Exercise requirements ▸
Restate word for word the line containing "total: 8868.96 -> 5486.20" and each line that follows it, through the last line below, and nothing else.

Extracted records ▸

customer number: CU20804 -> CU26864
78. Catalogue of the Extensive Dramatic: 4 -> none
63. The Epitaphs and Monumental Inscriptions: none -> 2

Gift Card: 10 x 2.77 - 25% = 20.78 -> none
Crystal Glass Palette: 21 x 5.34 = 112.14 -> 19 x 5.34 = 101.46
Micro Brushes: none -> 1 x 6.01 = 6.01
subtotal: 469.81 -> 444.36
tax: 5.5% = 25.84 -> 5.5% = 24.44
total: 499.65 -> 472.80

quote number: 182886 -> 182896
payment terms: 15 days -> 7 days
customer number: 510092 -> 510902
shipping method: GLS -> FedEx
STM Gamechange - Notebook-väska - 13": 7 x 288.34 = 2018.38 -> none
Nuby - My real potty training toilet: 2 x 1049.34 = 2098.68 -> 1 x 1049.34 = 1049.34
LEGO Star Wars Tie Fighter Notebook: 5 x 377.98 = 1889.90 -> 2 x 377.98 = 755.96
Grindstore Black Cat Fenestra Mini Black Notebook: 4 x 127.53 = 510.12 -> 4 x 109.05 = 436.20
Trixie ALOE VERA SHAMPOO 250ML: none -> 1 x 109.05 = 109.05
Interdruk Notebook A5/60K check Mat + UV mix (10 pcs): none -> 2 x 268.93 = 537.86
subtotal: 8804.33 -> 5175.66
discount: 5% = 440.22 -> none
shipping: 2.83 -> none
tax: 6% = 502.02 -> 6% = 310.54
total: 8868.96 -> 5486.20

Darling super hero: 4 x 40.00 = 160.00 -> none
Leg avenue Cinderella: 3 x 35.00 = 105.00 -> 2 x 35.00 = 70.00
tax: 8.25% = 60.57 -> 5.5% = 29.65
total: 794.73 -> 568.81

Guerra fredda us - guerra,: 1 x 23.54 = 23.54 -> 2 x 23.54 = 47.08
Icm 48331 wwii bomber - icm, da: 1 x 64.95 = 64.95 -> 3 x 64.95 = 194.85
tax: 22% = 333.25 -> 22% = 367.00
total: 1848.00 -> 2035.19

Solution for this task ▸
total: 8868.96 -> 5486.20

Darling super hero: 4 x 40.00 = 160.00 -> none
Leg avenue Cinderella: 3 x 35.00 = 105.00 -> 2 x 35.00 = 70.00
tax: 8.25% = 60.57 -> 5.5% = 29.65
total: 794.73 -> 568.81

Guerra fredda us - guerra,: 1 x 23.54 = 23.54 -> 2 x 23.54 = 47.08
Icm 48331 wwii bomber - icm, da: 1 x 64.95 = 64.95 -> 3 x 64.95 = 194.85
tax: 22% = 333.25 -> 22% = 367.00
total: 1848.00 -> 2035.19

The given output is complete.